Things to Worry About

I discovered Jeff Cutler’s blog of things he claims we worry about via a random twitter encounter.  I have to suspect these might actually be Jeff’s own fears, but I can’t say they don’t often resonate.  It’s a bit like those Worst Case Scenarios books, but without any actual solutions or preventions for the disastrous scenarios.  For example:

Slotter Slaughter
That when you go play the slot machines in either Vegas, CT or RI, the new slot where you feed in money will grab your tie or handkerchief and strangle you unceremoniously. Which also leads me to wonder why anyone would have a ceremony for a strangling or any such event.

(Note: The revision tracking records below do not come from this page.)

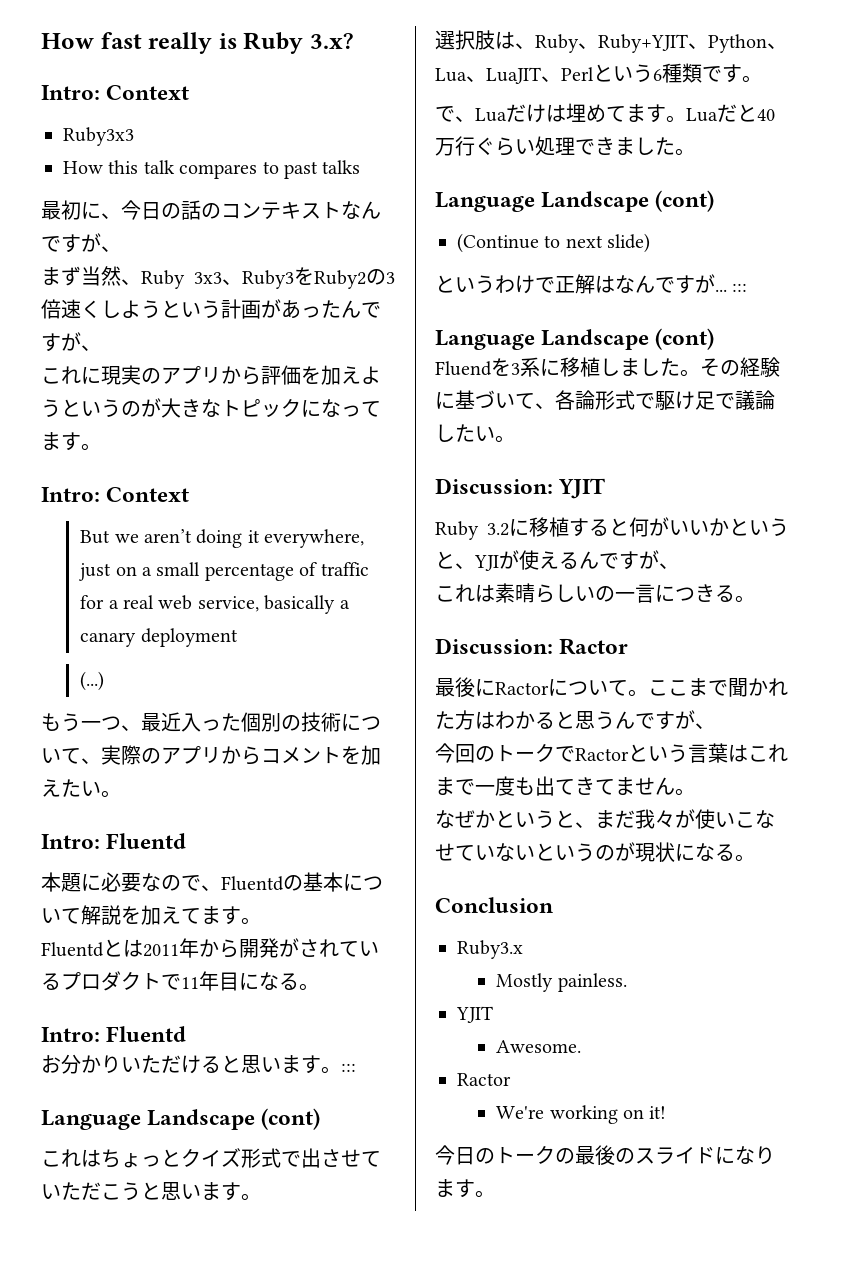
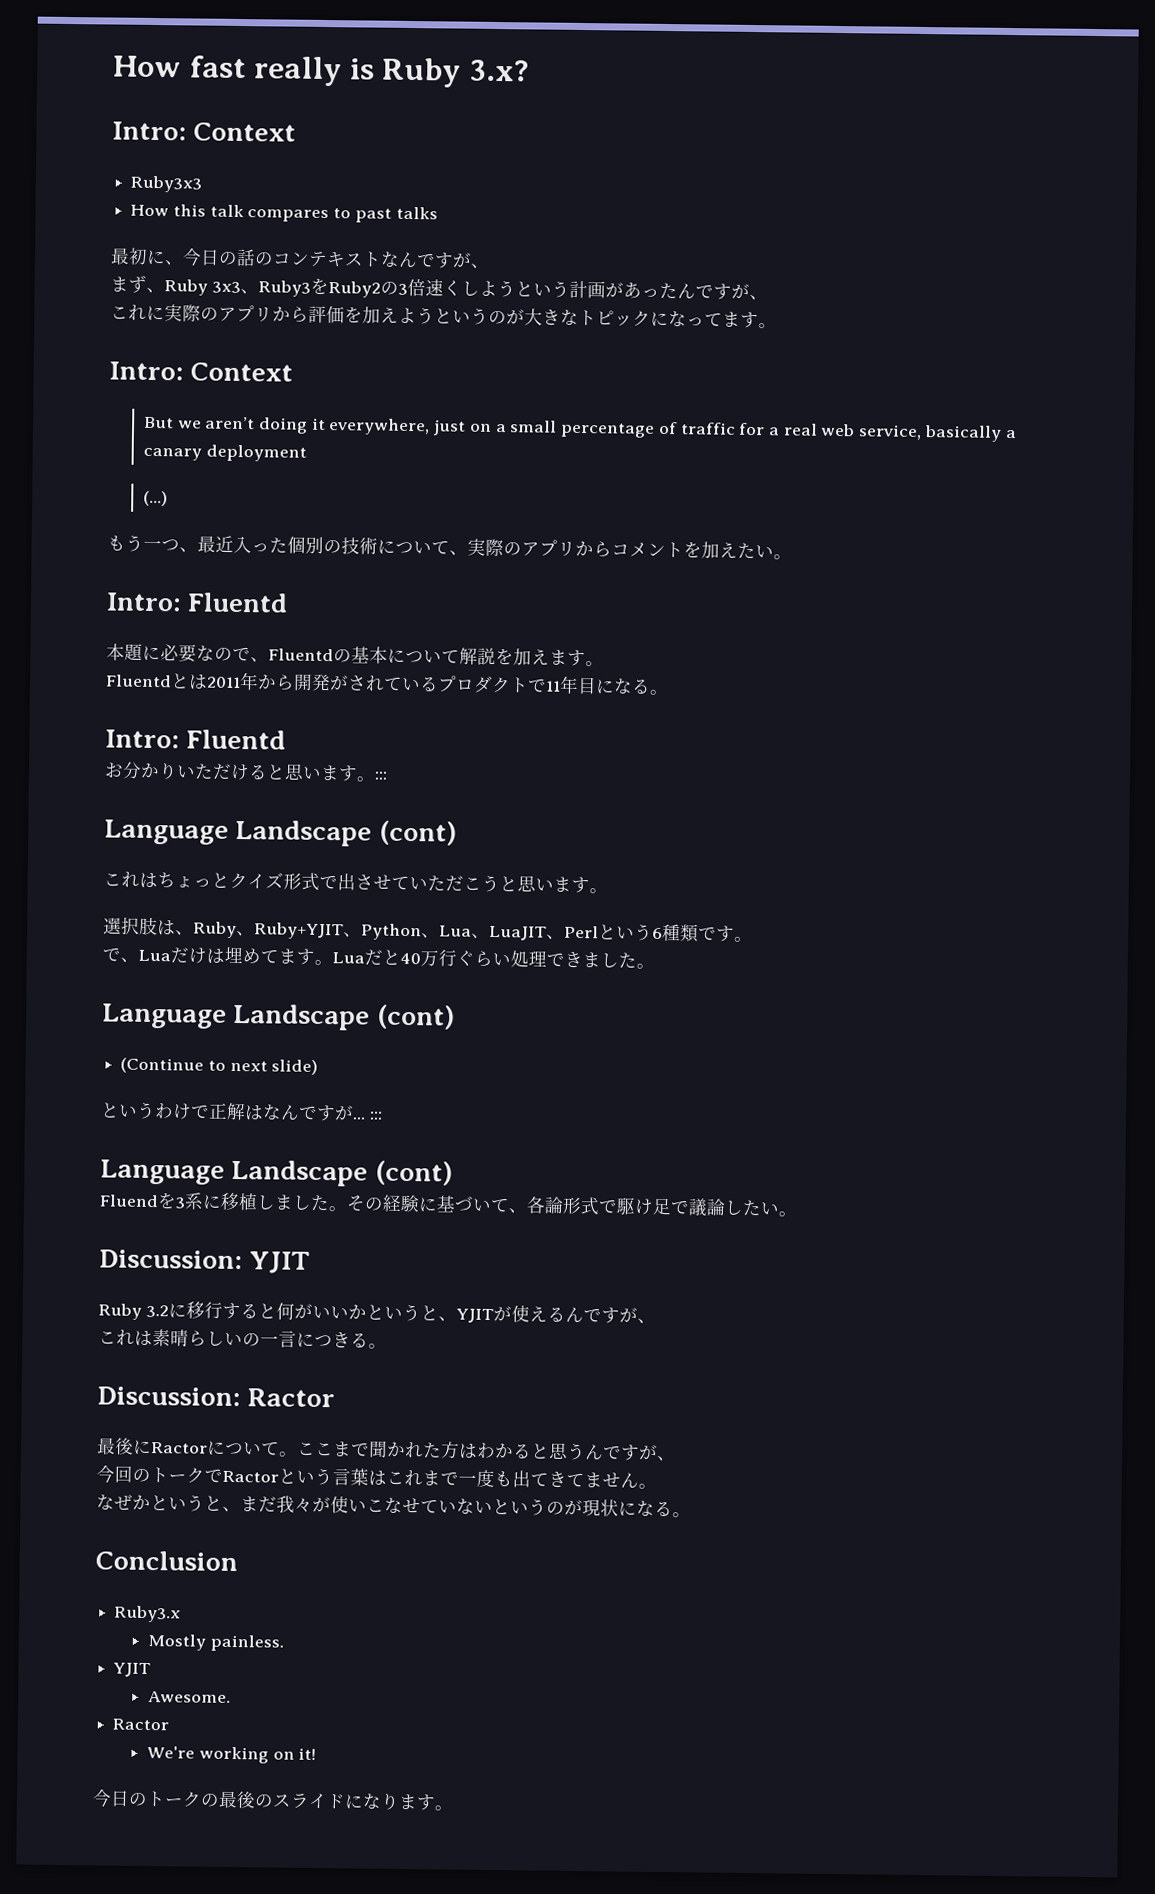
- まず当然、Ruby 3x3、Ruby3をRuby2の3倍速くしようという計画があったんですが、
+ まず、Ruby 3x3、Ruby3をRuby2の3倍速くしようという計画があったんですが、
- これに現実のアプリから評価を加えようというのが大きなトピックになってます。
+ これに実際のアプリから評価を加えようというのが大きなトピックになってます。
- 本題に必要なので、Fluentdの基本について解説を加えてます。
+ 本題に必要なので、Fluentdの基本について解説を加えます。
- Ruby 3.2に移植すると何がいいかというと、YJIが使えるんですが、
+ Ruby 3.2に移行すると何がいいかというと、YJITが使えるんですが、

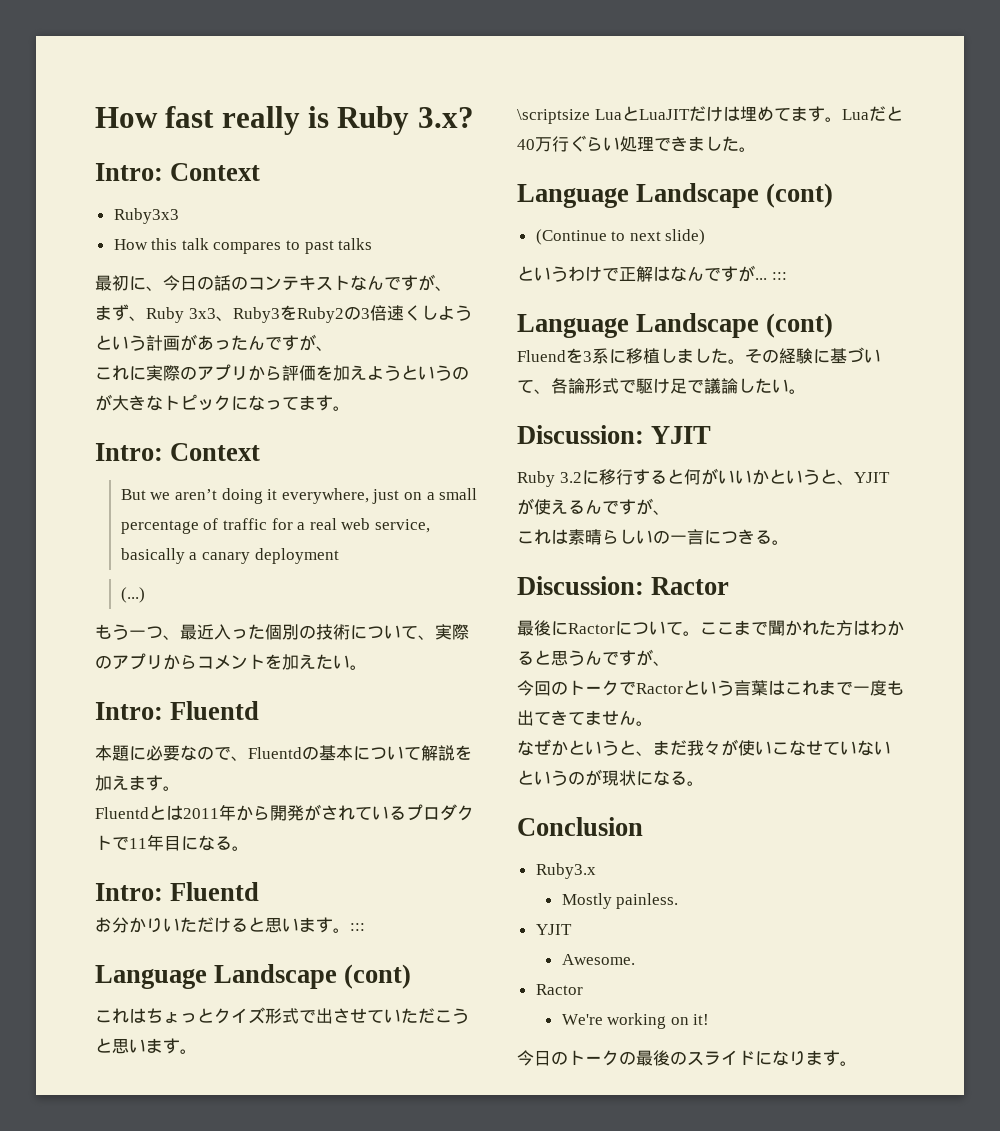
- 選択肢は、Ruby、Ruby+YJIT、Python、Lua、LuaJIT、Perlという6種類です。
- で、Luaだけは埋めてます。
+ \scriptsize LuaとLuaJITだけは埋めてます。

My general diagnosis is that Jeff should switch to wearing bowties.

Park and Pray

I noticed Park and Pray’s inaugural post, The Five City Parkers you Meet in Hell, via Universal Hub.  To my pleasant surprise, they have kept it up with a nice mix of parking news.  too bad they weren’t around when I did unsuccessful battle with lousy parking maps and poor signage at the Cambridge-Somerville neutral zone.  They describe Park and Pray thusly:

Chronicling the adventures of urban street parking, Park and Pray started in the unparkable jungle of cow path built spaghetti-grids that make up the Boston neighborhoods. A voicebox for the adventurous spot-hunter, we’ll report on just about anything with a cursory relationship to car ownership in the city.

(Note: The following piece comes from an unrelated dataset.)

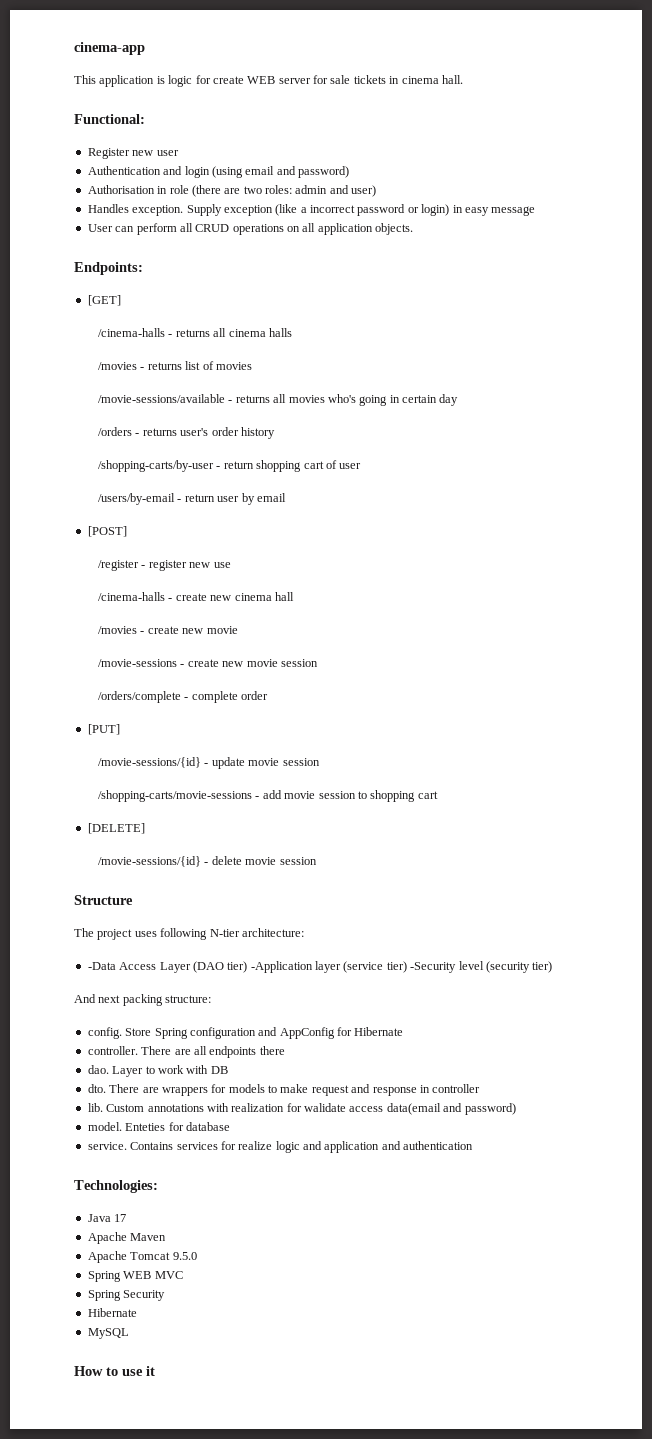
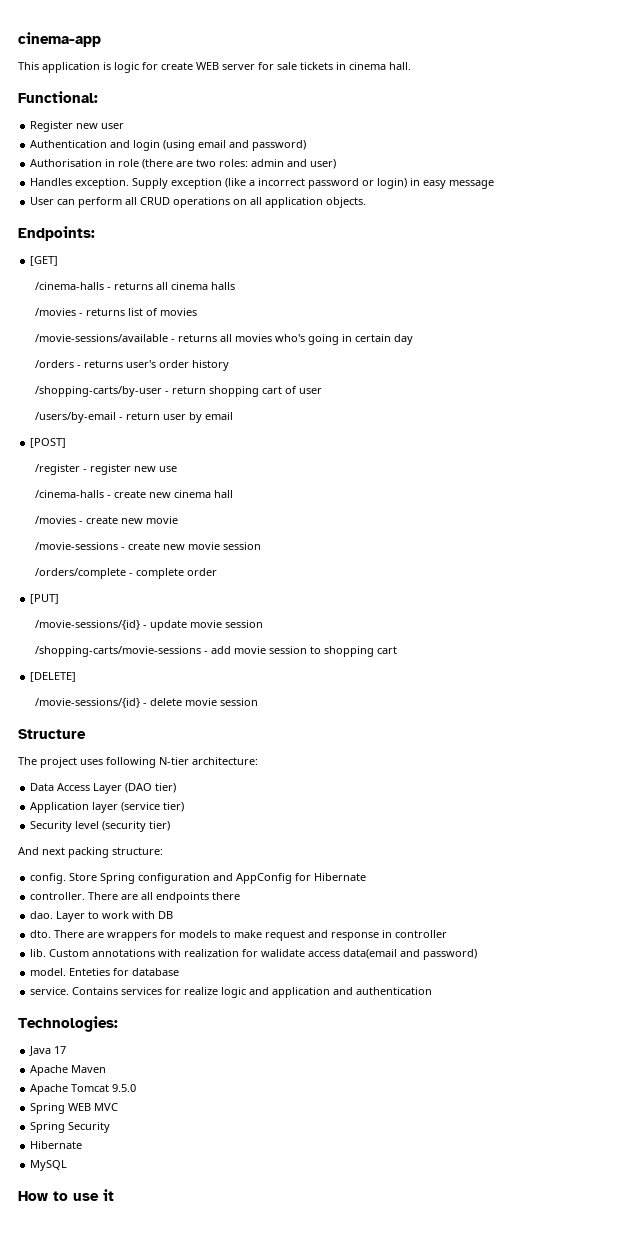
- -Data Access Layer (DAO tier) -Application layer (service tier) -Security level (security tier)
+ Data Access Layer (DAO tier)
+ Application layer (service tier)
+ Security level (security tier)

They welcome tips – the informational kind – so check them out and share your parking stories.

Bead Babe Roz

As I’ve mentioned, I have a theoretical affection for Etsy, but haven’t yet been a customer.  Recently, I helped L photograph some jewelery for her mom’s Etsy site, which is now up and running.  So if you’re interested in some beady goodness for yourself or for a gift, head on over to Bead Babe Roz before she’s sold out for the holidays.

Power to the peds

Via ever-alert procrastinator N comes this bit on Environmental Graffiti: America’s Most Pedestrianized Cities. Much to my shock, Boston is rated #1, with 13% of the population walking to work. I’m not sure what definition of city or metro area they used, but I’m pleasantly surprised. Maybe its because public transportation is generally so lousy, or maybe they counted all the students.

Having only recently chucked a car commute for a subway one, I now wonder if I should consider hoofing it to work. The benefits – and the drawbacks – are pretty evident. A quick jaunt to the MBTA website and google maps netted me some data upon which to geek:

A drive to work (above) is 2.9 miles and theoretically 11 minutes. A trip on the red line (below) is ten minutes, plus 14 minutes walk time to and from the station (and apparently no waiting time?) totals 24 minutes according to the MBTA.

Assuming that I walk the driving route of 2.9 miles, I’d guesstimate it would take me around 45 minutes, maybe up to an hour, approximately twice the T time, with some exercise and a saving of $3-4 a day depending on the type of T pass I buy. A close call in nice weather, a no brainer in the dead of winter or dog days of summer.